朱宥撒謊的表現是我高中的時候發現的。
我和他是同桌,那年我16歲。
我性格孤僻,不愛講話,班裏的人也都很少與我來往。
隻有朱宥,永遠嬉皮笑臉地跟在我身後。
他說:「苗珆,我喜歡你。」
可我不喜歡他。
或者,我不想喜歡他。
我父母離異,從小我就知道,隻要父母湊在一起,就都隻有數不清地爭吵。所以我從來都不相信喜歡這種虛無縹緲的東西。
可朱宥長相帥氣,性格幽默,成績還格外的好,又是我們班的班長。這樣明媚熱烈的少年,我想不通他為何會喜歡我?
我冷眼旁觀他朝氣蓬勃的愛意,不理會他給我帶的早飯、扔掉他塞進我書桌裏的零食。
但他並不氣餒。
高中放學總是很晚,而我回家要經過一段長長的、沒有路燈的施工工地,我從來沒有說過我害怕,隻是每次走到那裏我都會下意識地加快腳步。
我也不知道朱宥是怎麼發現的,我的書桌裏突然出現了一個手電筒,晚上放學回家的時候,身後也有了一個跟屁蟲。
朱宥單肩挎著書包,手裏運著球走在我身後不近不遠的地方。籃球在他手裏一下下沉悶地砸著道路,發出“邦邦”的聲響,讓人十分安心。那是我頭一次覺得原來那條長長的施工路這麼快就能走完,原來我回家的路可以這麼踏實。
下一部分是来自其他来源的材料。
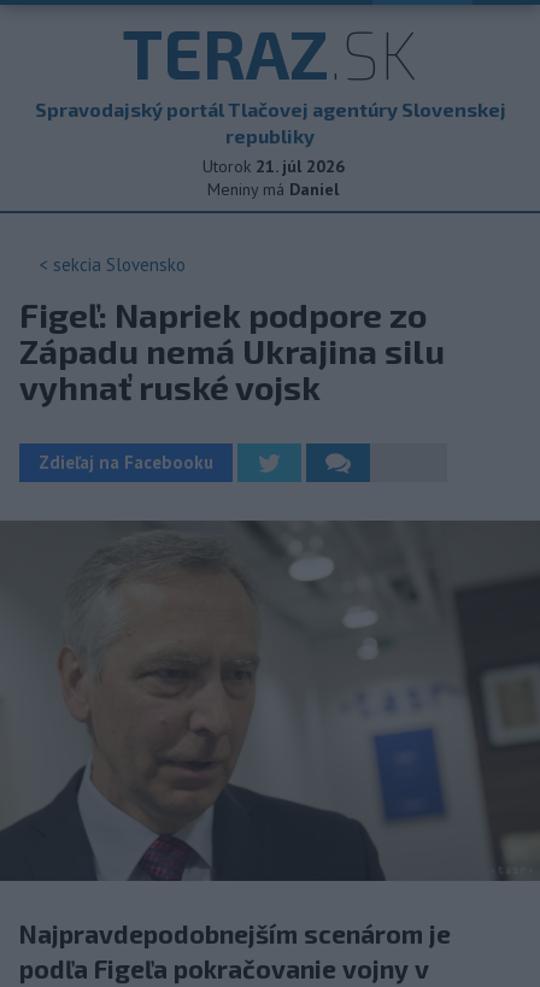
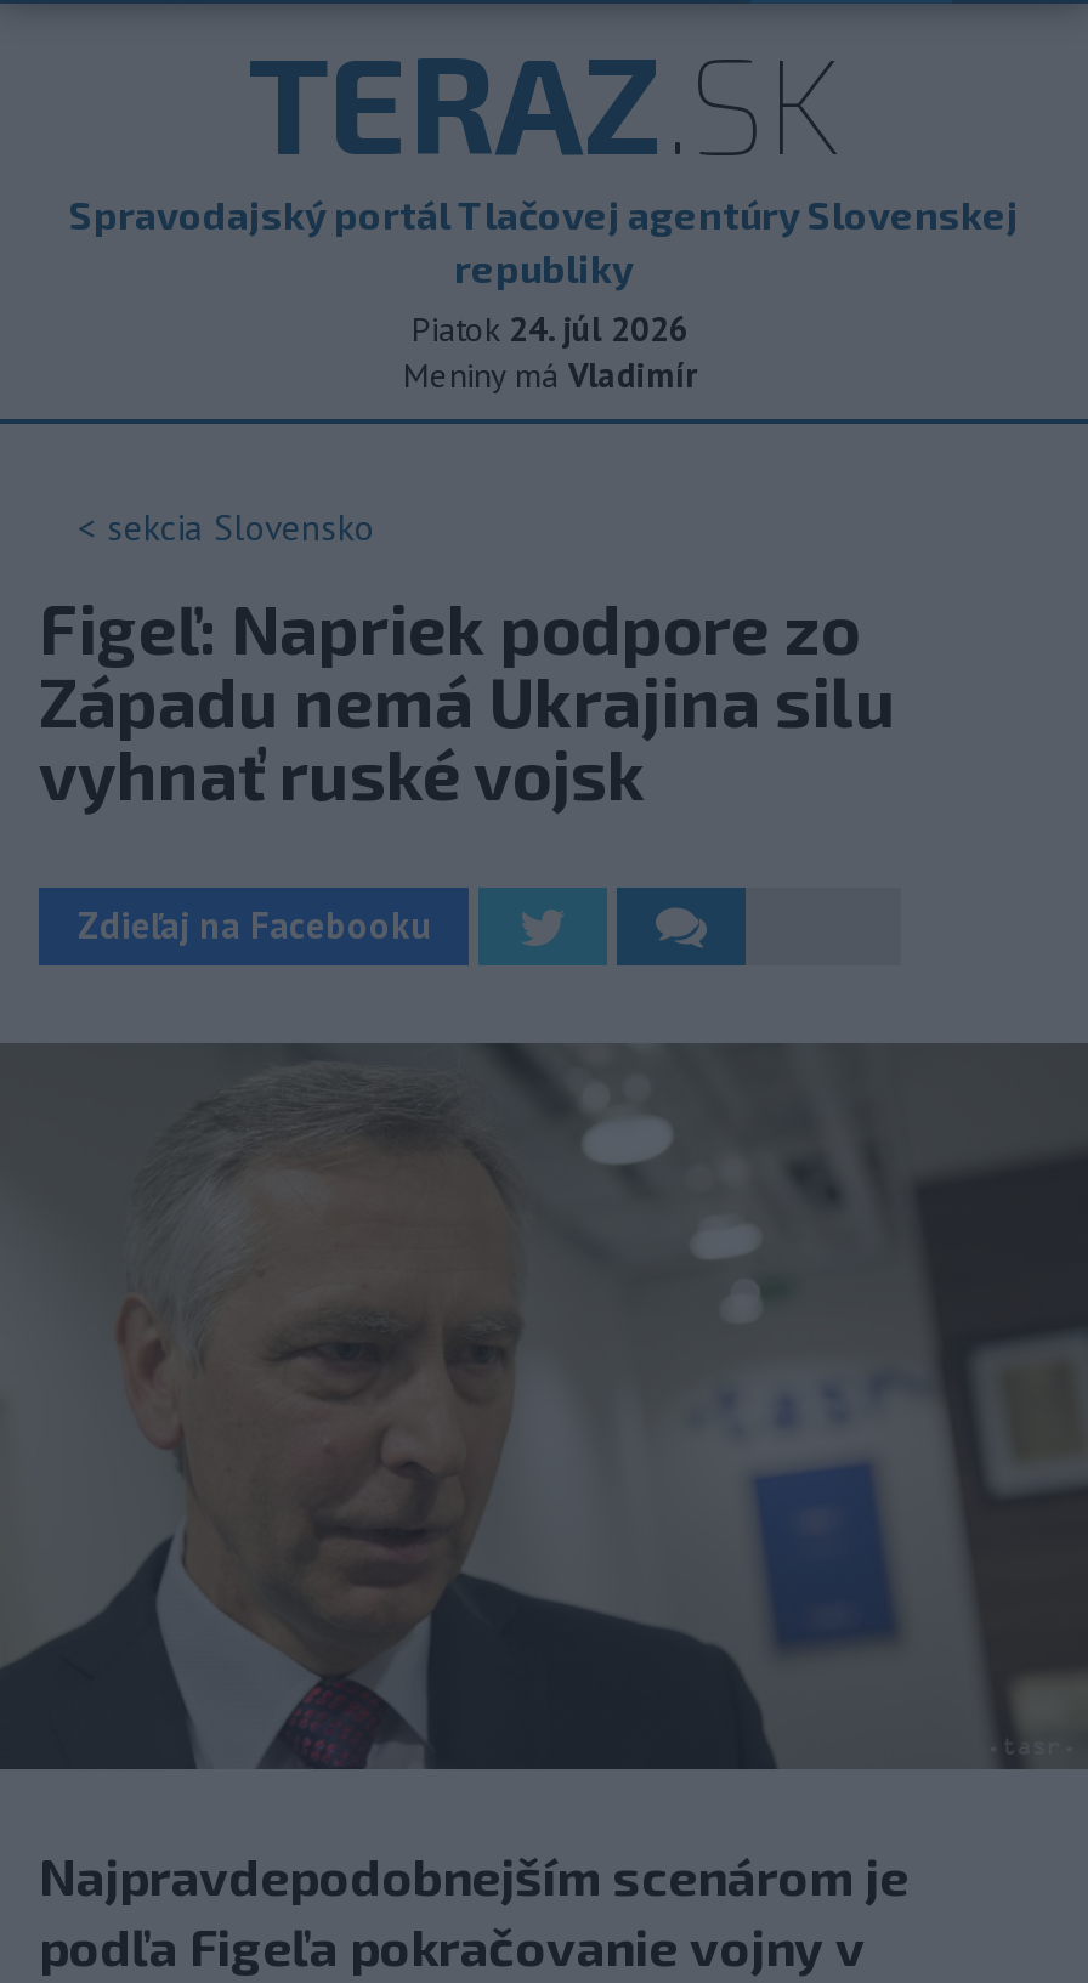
[202,155,344,177] Utorok 21. júl 2026 -> [412,307,688,351] Piatok 24. júl 2026
[207,178,339,200] Meniny má Daniel -> [403,353,697,397] Meniny má Vladimír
我心裏好像有個角落偷偷掀起了一條縫隙,裏麵的小人說,或許…這是真的喜歡呢?
可我將小人按了下去,我告訴自己,「苗珆,再等等。」
一次體育課,我被堵在器材室內,幾個打扮浮誇的女孩兒點著我的肩膀讓我離朱宥遠點。
她們用嘲諷的目光將我從頭打量到腳:「真搞不懂朱宥喜歡你什麼,你還天天拿著勁兒裝純,真賤。」
少年人的惡意來的直白又明目張膽,她們將我推在地上,惡狠狠地扯著我的頭發,冰涼的水從頭頂潑下來,嘩啦一聲流了滿地。
水流順著我的頭發蜿蜒而下,她們看著我狼狽的樣子誇張大笑,卻在下一秒瞬間止住了笑聲。
因為我正拿著實心球,像隻狼崽子一樣撲在領頭人的身上,一球一球地砸了下去。
後來我被人拉開,被打的女生從地上爬起,猩紅的血液順著她的額頭流下來,她渾身顫抖地看著我,眼神驚懼交加。
朱宥聽到動靜衝了過來,他抱著我不停地拍著我的肩膀,「沒事沒事,別怕。」
我這才發現,原來我正忍不住地渾身顫抖。
因為家庭原因,我很小就開始自己照顧自己。但早熟並沒能教會我早慧知進退,反而讓我一點點成長為一個刺蝟,一旦受到攻擊,就立刻聲嘶力竭地豎起一身尖刺。刺得別人頭破血流,也扯掉自己一身皮肉。
我們一起被年級主任叫入了辦公室,她們報團聲稱是我故意滋事。
年級主任大發雷霆,朱宥卻堅定地擋在我的身前:「主任,我親眼看到,是她們先欺負的苗珆。」
朱宥麵向主任,以一種保護的姿態將我護在身後,擲地有聲地編造著莫須有的謊言。在他的辯解裏,她們是無惡不赦的施暴者,而我是被人多次欺淩忍無可忍才反抗的受害人。
他是班長,是年級裏的佼佼者,是老師麵前的紅人。主任理所當然地相信了他的話,鐵青的麵龐逐漸緩和,而那幾個女孩聽著心上人地數落,一點點慘白了臉色。
我站在他的身後,看著他的耳朵一點點發紅,最後整個耳尖都不可控製的向後微微顫抖。
「真可愛」,我在心裏偷偷的想。